Every line in the listing below from the one with "padding:3.5px 4px;text-align:center;" through the one with "text-align:left;color:#4a4a4a;padding-left:6px;" is to be reproduced exactly, both ends included; leave out the rest.
= Beginning of Section =
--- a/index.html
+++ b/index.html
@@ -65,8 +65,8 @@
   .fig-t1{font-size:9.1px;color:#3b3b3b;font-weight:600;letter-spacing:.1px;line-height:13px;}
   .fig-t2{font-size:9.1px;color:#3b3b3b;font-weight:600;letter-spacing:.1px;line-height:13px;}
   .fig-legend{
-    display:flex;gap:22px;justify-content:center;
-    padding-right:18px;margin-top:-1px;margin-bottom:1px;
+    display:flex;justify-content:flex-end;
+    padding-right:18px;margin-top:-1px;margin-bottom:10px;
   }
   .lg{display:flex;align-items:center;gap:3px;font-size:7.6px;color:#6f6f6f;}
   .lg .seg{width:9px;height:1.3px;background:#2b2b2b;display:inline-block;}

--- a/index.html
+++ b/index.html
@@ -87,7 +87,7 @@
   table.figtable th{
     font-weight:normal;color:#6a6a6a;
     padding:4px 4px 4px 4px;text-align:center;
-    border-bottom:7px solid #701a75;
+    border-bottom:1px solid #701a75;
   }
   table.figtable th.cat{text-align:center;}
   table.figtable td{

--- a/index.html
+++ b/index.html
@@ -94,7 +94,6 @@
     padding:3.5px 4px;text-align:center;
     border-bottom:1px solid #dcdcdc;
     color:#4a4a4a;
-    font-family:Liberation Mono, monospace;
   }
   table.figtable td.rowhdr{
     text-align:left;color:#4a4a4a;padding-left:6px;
= End of Section =
= Beginning of Section =
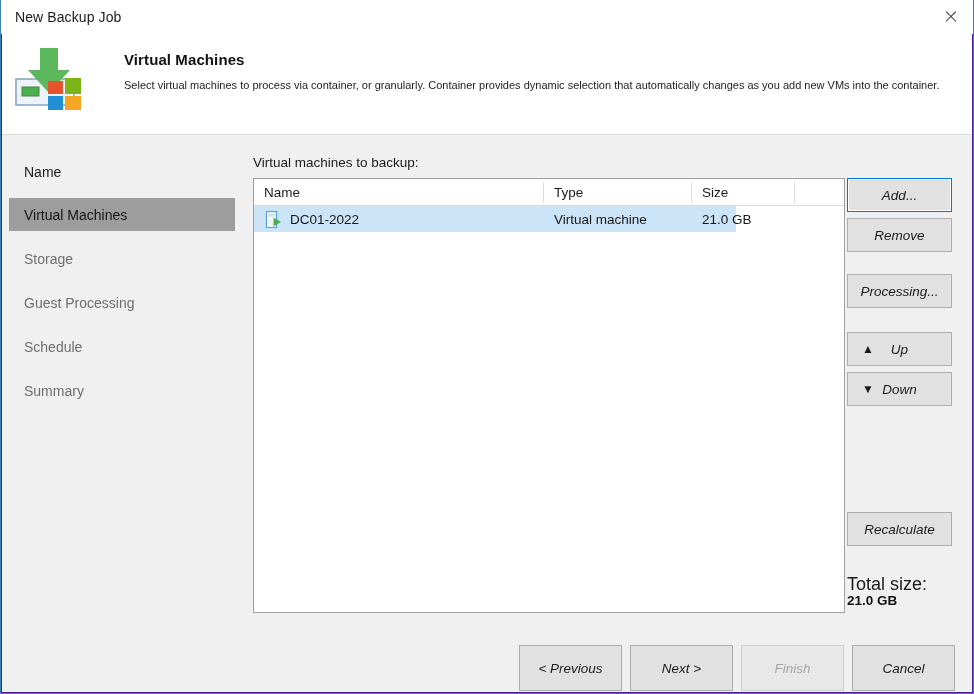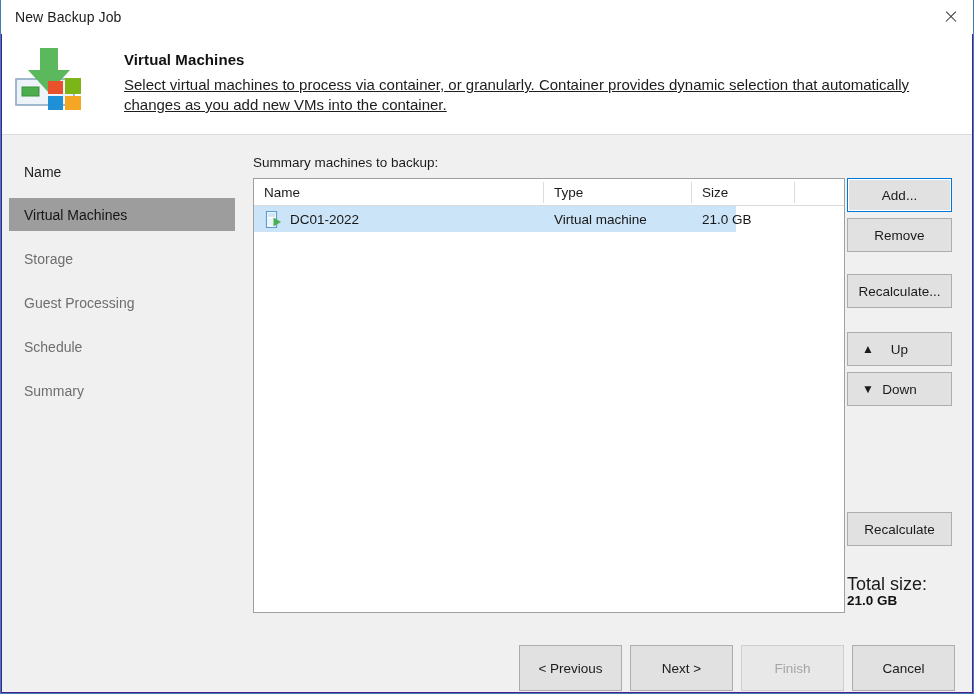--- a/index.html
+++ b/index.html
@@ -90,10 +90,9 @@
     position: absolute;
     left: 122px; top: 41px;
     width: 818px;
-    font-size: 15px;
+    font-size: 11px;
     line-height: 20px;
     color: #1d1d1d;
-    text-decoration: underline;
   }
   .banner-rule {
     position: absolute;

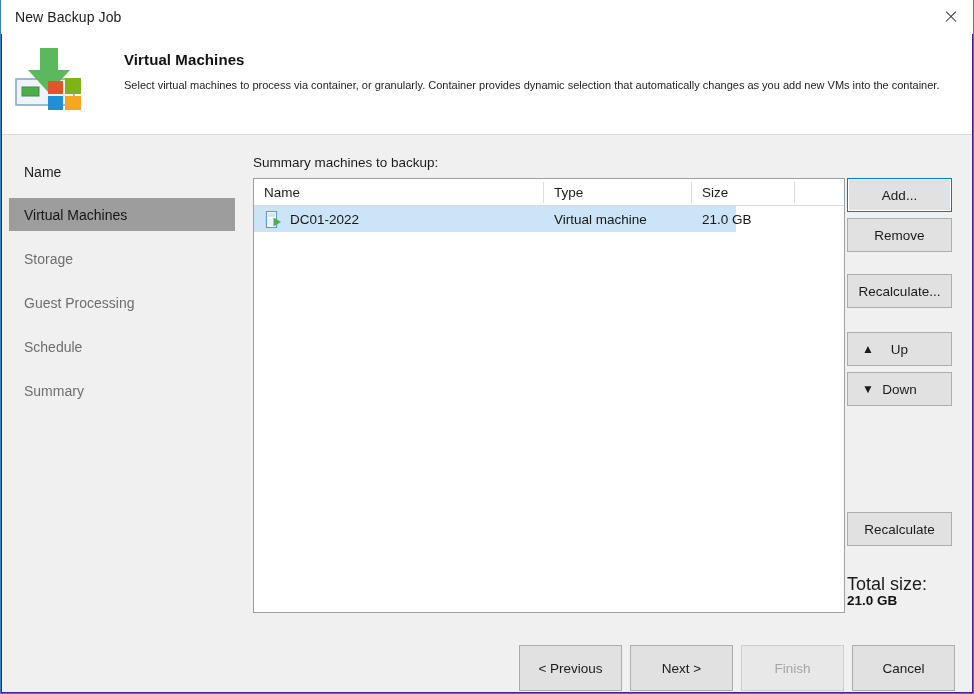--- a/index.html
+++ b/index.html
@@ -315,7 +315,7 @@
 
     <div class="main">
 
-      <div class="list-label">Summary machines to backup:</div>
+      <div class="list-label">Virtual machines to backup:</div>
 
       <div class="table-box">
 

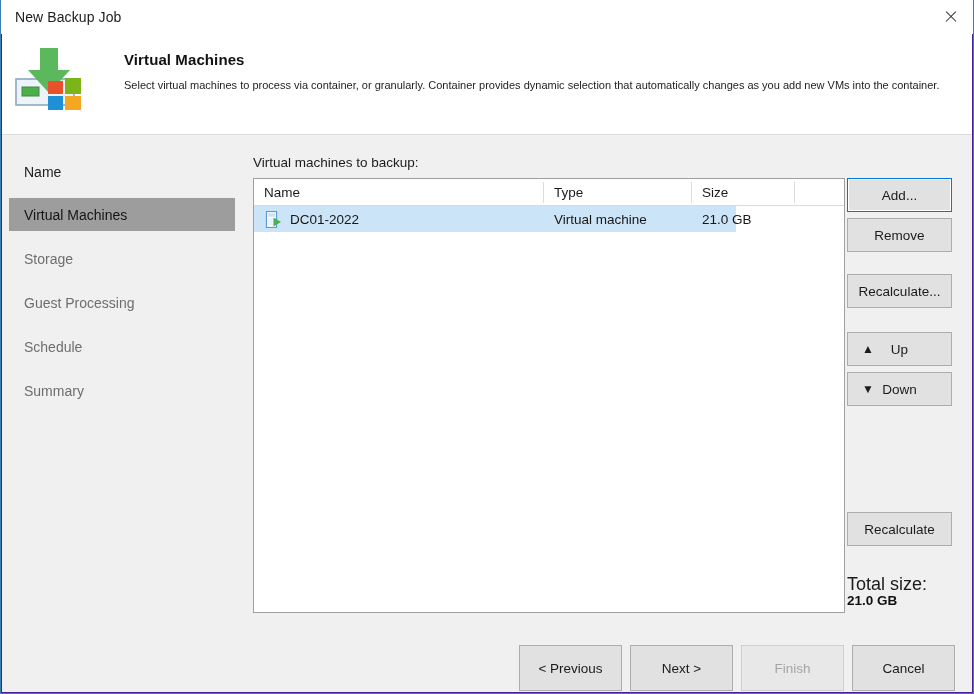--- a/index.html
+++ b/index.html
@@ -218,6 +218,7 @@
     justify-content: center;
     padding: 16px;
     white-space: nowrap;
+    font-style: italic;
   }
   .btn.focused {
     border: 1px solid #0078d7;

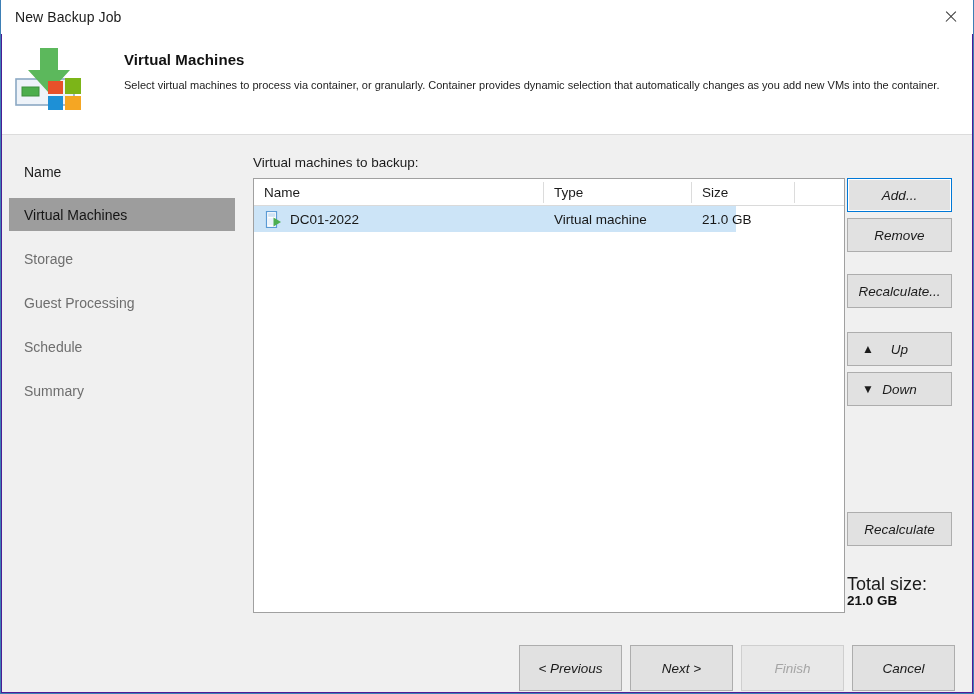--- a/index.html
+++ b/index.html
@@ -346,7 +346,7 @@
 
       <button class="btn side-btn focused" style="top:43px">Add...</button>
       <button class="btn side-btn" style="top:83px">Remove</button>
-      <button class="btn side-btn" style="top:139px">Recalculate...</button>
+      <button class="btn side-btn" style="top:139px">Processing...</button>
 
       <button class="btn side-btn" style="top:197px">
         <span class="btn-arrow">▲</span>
= End of Section =
= Beginning of Section =
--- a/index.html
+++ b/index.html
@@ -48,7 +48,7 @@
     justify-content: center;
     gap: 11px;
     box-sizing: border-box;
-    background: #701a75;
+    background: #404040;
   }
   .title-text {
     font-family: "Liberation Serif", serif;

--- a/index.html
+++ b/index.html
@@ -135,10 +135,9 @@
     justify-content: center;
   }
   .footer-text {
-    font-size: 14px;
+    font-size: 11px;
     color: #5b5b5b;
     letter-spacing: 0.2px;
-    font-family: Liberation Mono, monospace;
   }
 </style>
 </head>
= End of Section =
Answer:
     padding:3.5px 4px;text-align:center;
     border-bottom:1px solid #dcdcdc;
     color:#4a4a4a;
-    font-family:Liberation Mono, monospace;
   }
   table.figtable td.rowhdr{
     text-align:left;color:#4a4a4a;padding-left:6px;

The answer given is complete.